レディ・ミカエル。ヤーティがちょっぴり愛おしげにそう呼ぶ彼女は、紛れもなくかつて調和の大天使だった「始まりの天使」の1人。そして、彼が連れて行かれたのは……ミカエルさんが大元だった女神・グランディアとやらの玉座だった場所。だけど、どういう訳か女神様自身は囚われの身だったらしい。
「これで、私めにはレディ・ミカエル様とはちょっとした因縁がございましてね。きっと……そのご縁があったせいでしょう、彼女が私を執事にと望んだのは。それはさて置き。レディ・ミカエル様のお導きにより、私はこうして無事に脱出できましたが……レディ・ミカエル様のお体はとある機神族のものとなっておりまして。道中のグラディウスの悪影響を、肩代わりして下さったのです。そして、その機神族……ヴァルプス様の持ち得ていたプログラムごと、存在を引き継いだともおっしゃっていましたね」
「ヴァルプスちゃん、ですって⁉︎ そ、それで、ヤーティ様! ヴァルプスちゃんは……」
「……レディ・ミカエル様は彼女の体を奪う時、自我を食い荒らしたと申していました。ですので、ヴァルプス様なる淑女は……既にこの世には存在しないでしょう」
沈痛な面持ちで事実を告げるヤーティと、彼の返答にガクリと肩を落とすラミュエルさん。そんな彼女を、オーディエルさんがしっかりと支えて、肩を摩ってやっている。

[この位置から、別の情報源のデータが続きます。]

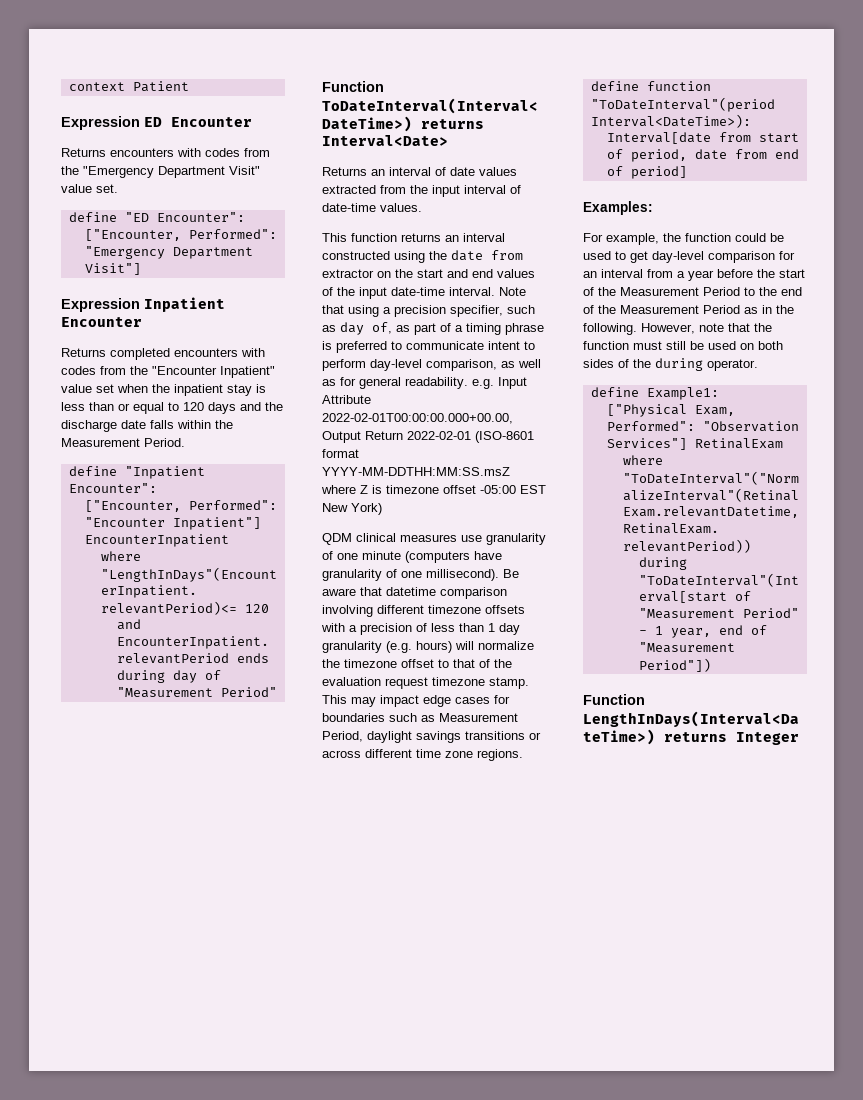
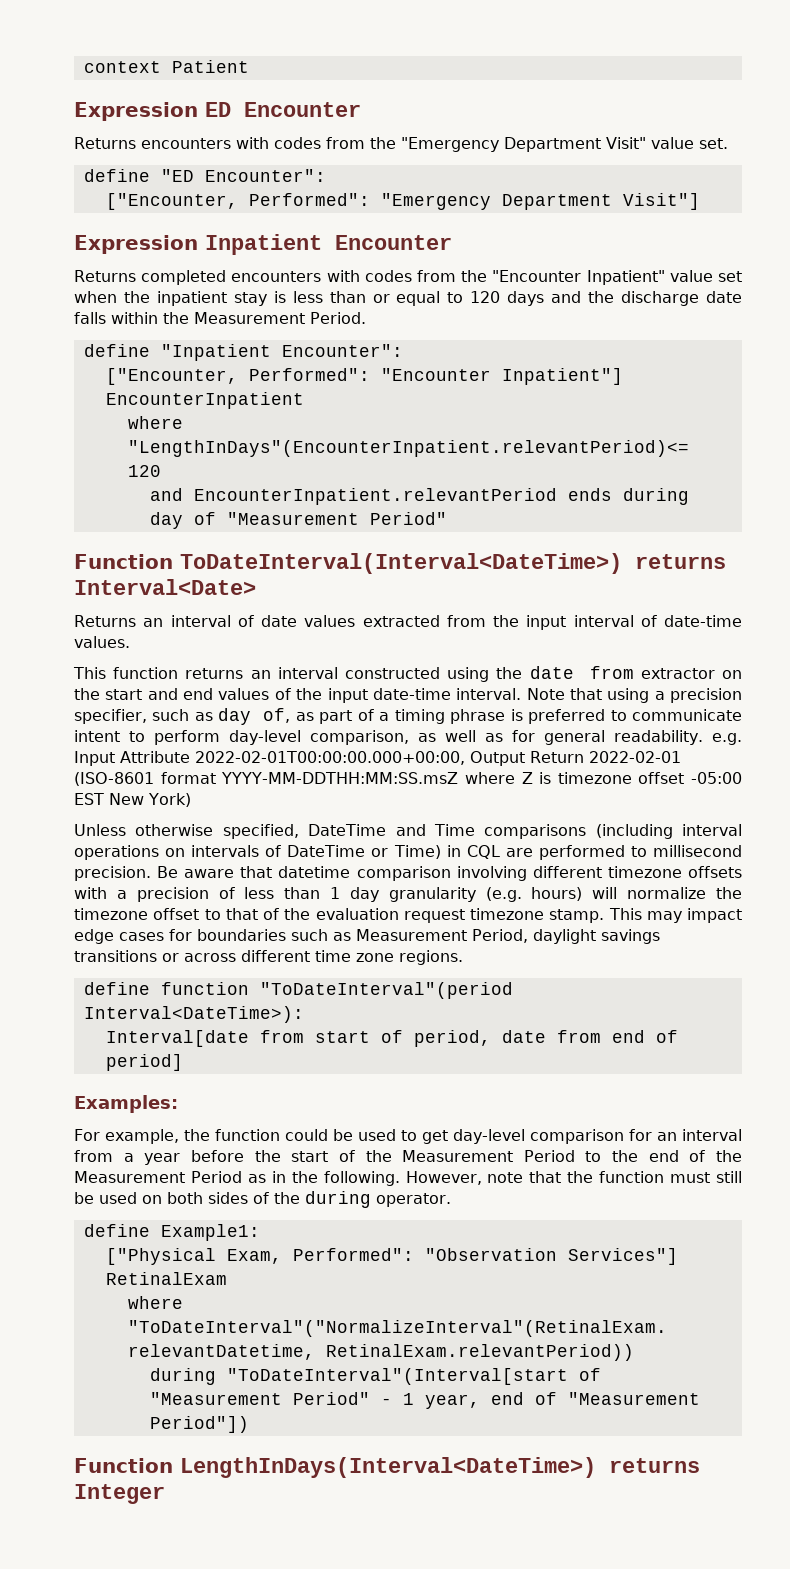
[322,413,513,424] 2022-02-01T00:00:00.000+00.00, -> [195,751,465,765] 2022-02-01T00:00:00.000+00:00,
[322,533,546,545] [322,551,502,563] [322,569,499,581] QDM clinical measures use granularity of one minute (computers have granularity of one millisecond). -> [74,824,742,839] [74,845,742,860] [74,866,151,881] Unless otherwise specified, DateTime and Time comparisons (including interval operations on intervals of DateTime or Time) in CQL are performed to millisecond precision.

「あ〜……ラミュエルの傷心はともかくとして。今の話だと、ヴァルプスのプログラムとやらはどっかに残っていそうだけど。それ、どこにあるんだ?」
「まぁ、あなた! それは薄情にも程があるでしょッ⁉︎ ラミュエル様のお気持ちも、少しは考えて!」
「あーあー、すみませんね、薄情モンで。でも、今は泣いている場合じゃねーだろ。あの暴走霊樹をどうにかせにゃ、これから先に泣くことも、笑うこともできなくなるぞ」
リッテルに怒られて、ちょっと不貞腐れたようにマモンがクイと顎で示す先を見やれば。彼の言う「暴走霊樹」は更に形を変えて、おどろおどろしい怪物になり始めている。……一応、女神様を象っているみたいだが。真っ黒な木肌も相まって、その姿はひたすら不気味だ。

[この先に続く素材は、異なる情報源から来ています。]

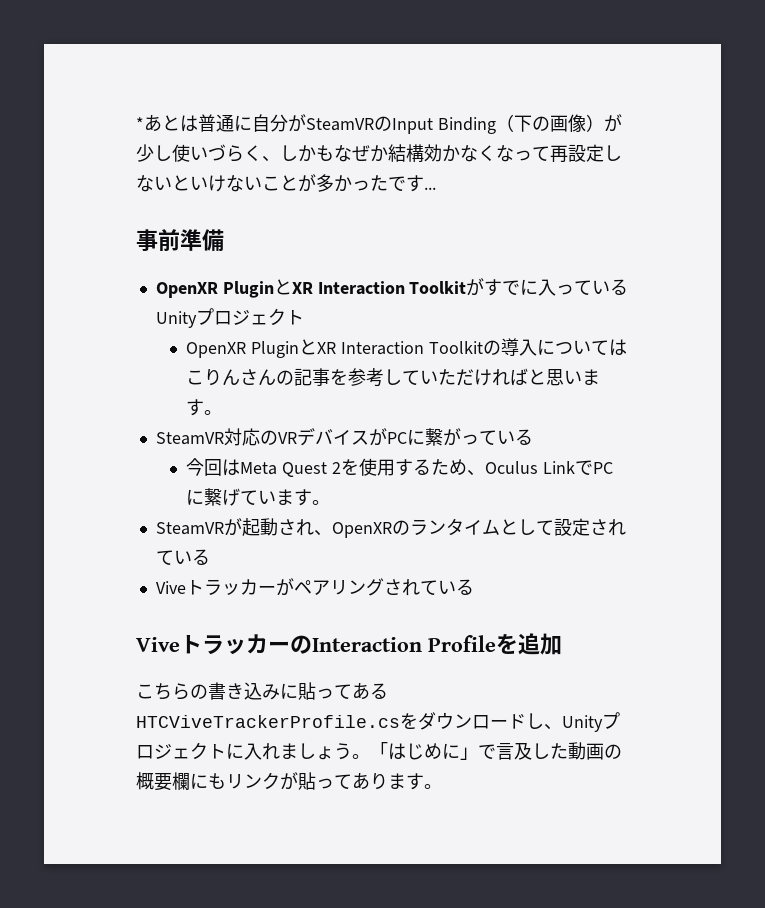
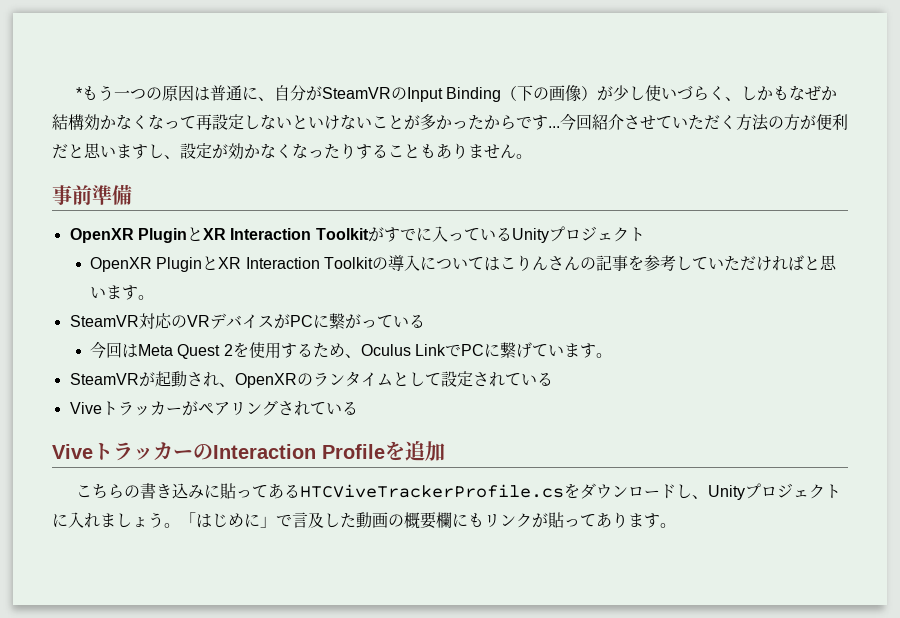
[144,114,180,132] あと -> [81,85,194,101] もう一つの原因
(252, 123) none -> [257,97,274,101] 、
(388, 183) none -> [484,115,516,130] から
(436, 188) none -> [560,113,848,131] [52,143,532,160] 今回紹介させていただく方法の方が便利だと思いますし、設定が効かなくなったりすることもありません。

「……あの姿は、新しい神様が降臨した事による変化だそうです。更なる詳しい事情は、お伺いできませんでしたが。結局……彼女は新しい世界の踏み台にしかなれなかったと、寂しそうに申しておりました。そして、ヴァルプス様から奪ってしまった正常化プログラムを、ロンギヌスに御身を融合させることでお遺しになったのです」
さも痛ましいとヤーティが目を細めたと思ったら、すぐさまルシエルに向き直り……白銀の聖槍を差し出す。そうして柔らかに微笑むと、ミカエルさんとやらの本当の姿を伝えてくる。

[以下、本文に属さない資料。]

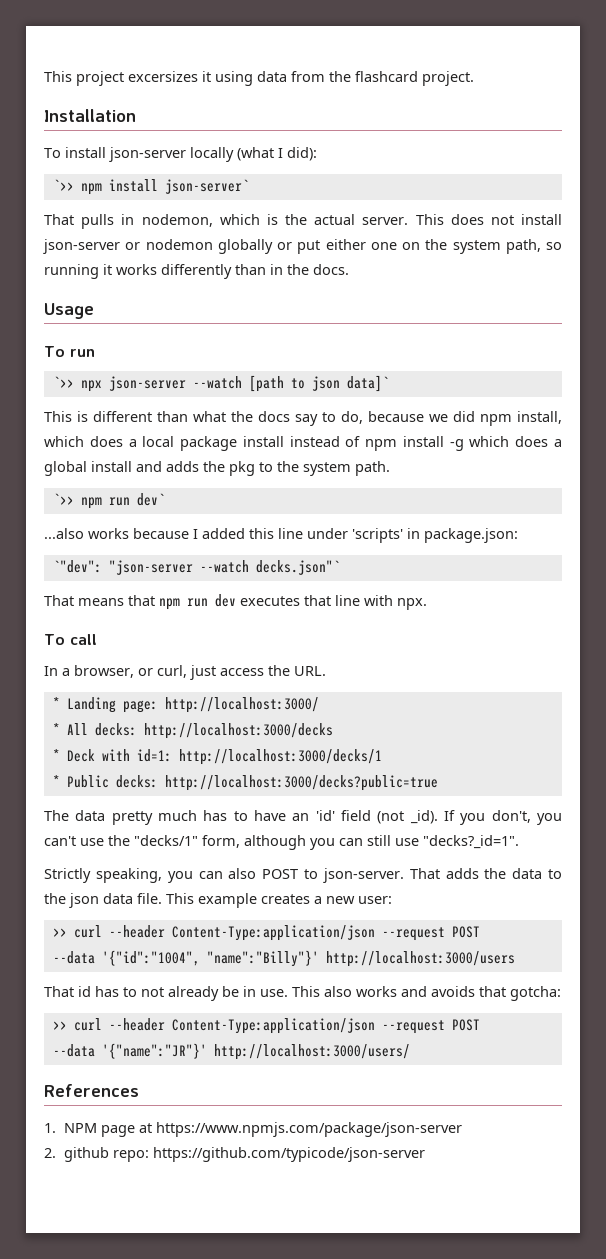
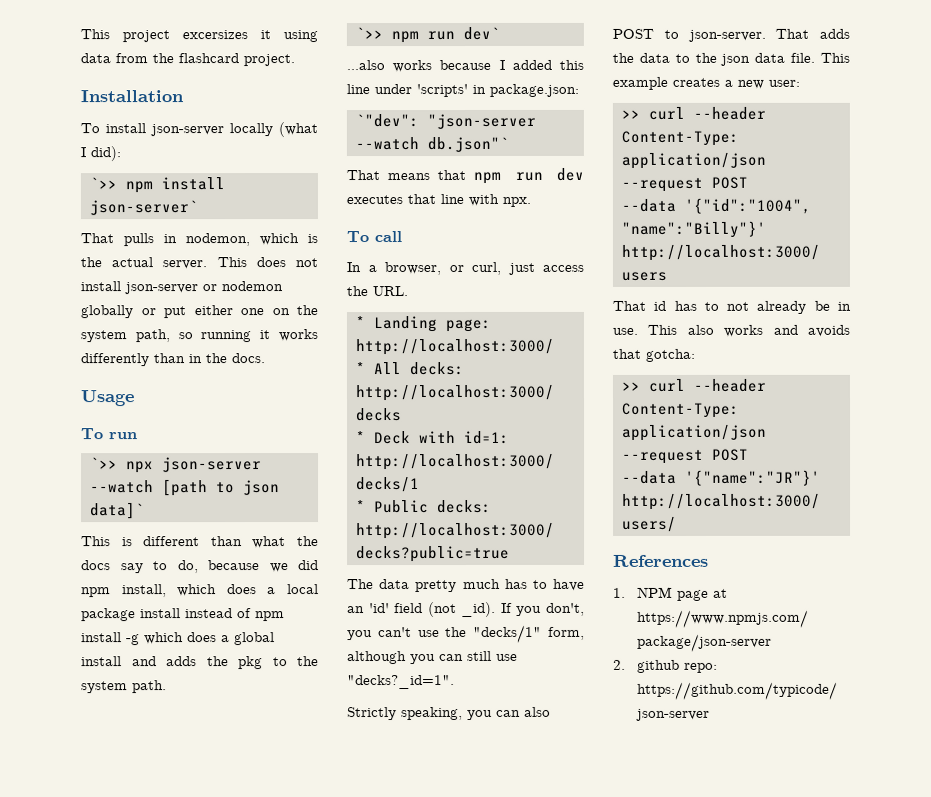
[255,560,340,575] decks.json"` -> [427,136,509,153] db.json"`

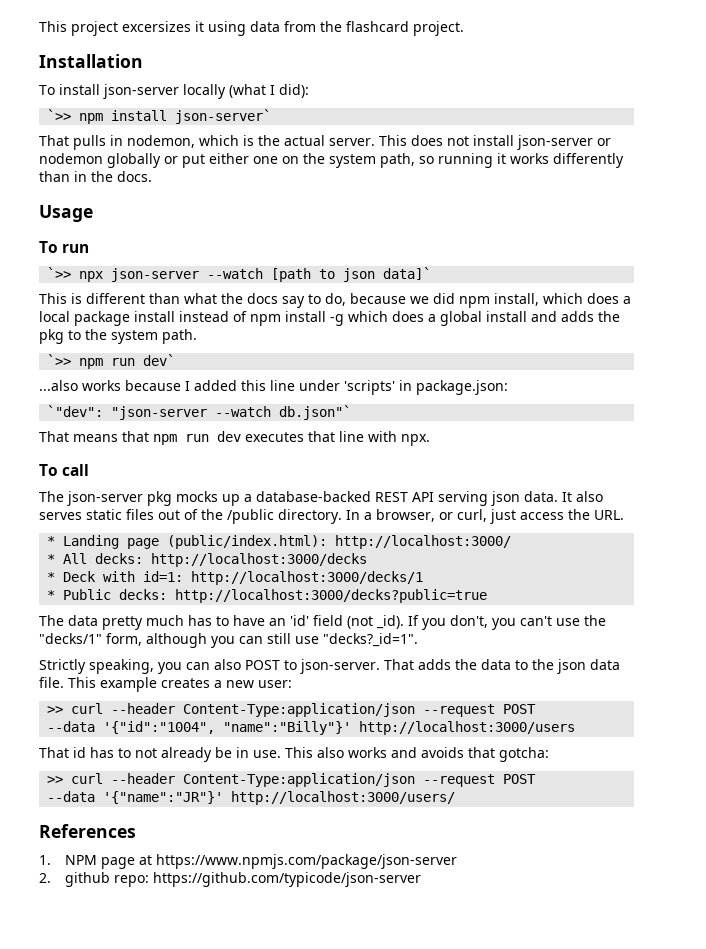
(402, 237) none -> [39,491,603,506] [39,509,342,524] The json-server pkg mocks up a database-backed REST API serving json data. It also serves static files out of the /public directory.
[445,318,491,333] page: -> [127,535,328,549] page (public/index.html):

「ルシエル様。今の天使様達にしてみれば、レディ・ミカエル様は紛れもなく裏切り者なのでしょう。ですが……これだけは覚えておいて欲しいのです。彼女もまた、誰かに愛されたくてもがき、苦しんでいた1人の乙女だったことを。あの方は最後の最後に、ようやく自身にも愛される価値があると、認められたようです。と……ふふ。既に素敵な旦那様がいらっしゃるルシエル様には、こんな話は野暮ですかね?」
「いいえ。愛し、愛される事が素晴らしいのは、いつの時代も変わりません。……ミカエルが最後の最後に愛を見つけられたというのなら、ルシフェル様もさぞお喜びになるでしょう」
おぉう……嫁さんの口から、そんなにワンダフルなお言葉が出るなんて。俺、ちょっと感動しちゃうんだな。そうして……俺が背後でウルウルしているのを知ってか、知らずか。ルシエルがヤーティから返還されたロンギヌスを受け取って……更に自分の手持ち側も呼び出す。すると、次の瞬間……!
「うおッ、眩しッ⁉︎」
「あぁ、いよいよ……! あのロンギヌスが……」
「元の姿に戻っていく……?」
閃光にも近い、強烈な光。それが収束し、バチンと弾けるような音を響かせたと思ったら……ルシエルの前には、それはそれは見事な黄金色の聖槍が浮かんでいた。
「……! ようやく、ロンギヌスも本来の姿に……! でも……あれっ? こんな模様、あったっけ……? ハーヴェンはコレ、何の花か分かる?」
「うん? どれどれ……?」
眩い黄金に、興奮した様子でありながらも……はて奇怪なとばかりに、首を傾げたままのルシエル。そんな彼女が示す、ロンギヌスの持ち手を見つめてみれば。そこには、目にも鮮やかな青い花の模様が浮かび上がっている。ルシエルによれば、このお花は元のロンギヌスにはなかった文様だそうで。とは言え、俺にも花の名前を言い当てられる小洒落た知識はない。
「何だろうな、この花。あっ、そうだ。マモンは、これ……何の花か、分かるか?」
「えーと……こいつは多分、ピーコック・ロンドだろうな。所謂、孔雀草の仲間で……確か、目覚めのハーブティーとして重宝されていた気がするけど」
流石、園芸がご趣味の真祖様は、お花にも大変お詳しい。お花の種類だけじゃなくて、ハーブティーにされているだなんて、小粋な豆知識まで披露してくれたりする。
「しかし、どうしてこんな所に、ピーコック・ロンド? の模様があるんだろう……?」
「あぁ、なるほど。……レディ・ミカエル様は、私が手向けた花の種類まで覚えていてくださったのですね。……やはり、花は愛でるに限ります」
「えっ?」
「失礼。今のは、こちらの話です。ふふ……その花はきっと、レディ・ミカエル様の贈り物に違いありません。孔雀草の花言葉は”正しい心”。聖なる神具に刻まれるにも、これ程までにお誂え向きな花もないでしょう。……是非に、レディ・ミカエル様の御心と一緒に、そちらの花も愛でて差し上げてください」
よく分からないが、ヤーティにとっても「ピーコック・ロンド」は思い出の花らしい。それこそ、ミカエルさんとヤーティの間柄はよく分からないけれど。……ここで根掘り葉掘り掘り返すのは、それこそ野暮ってもんだろうな。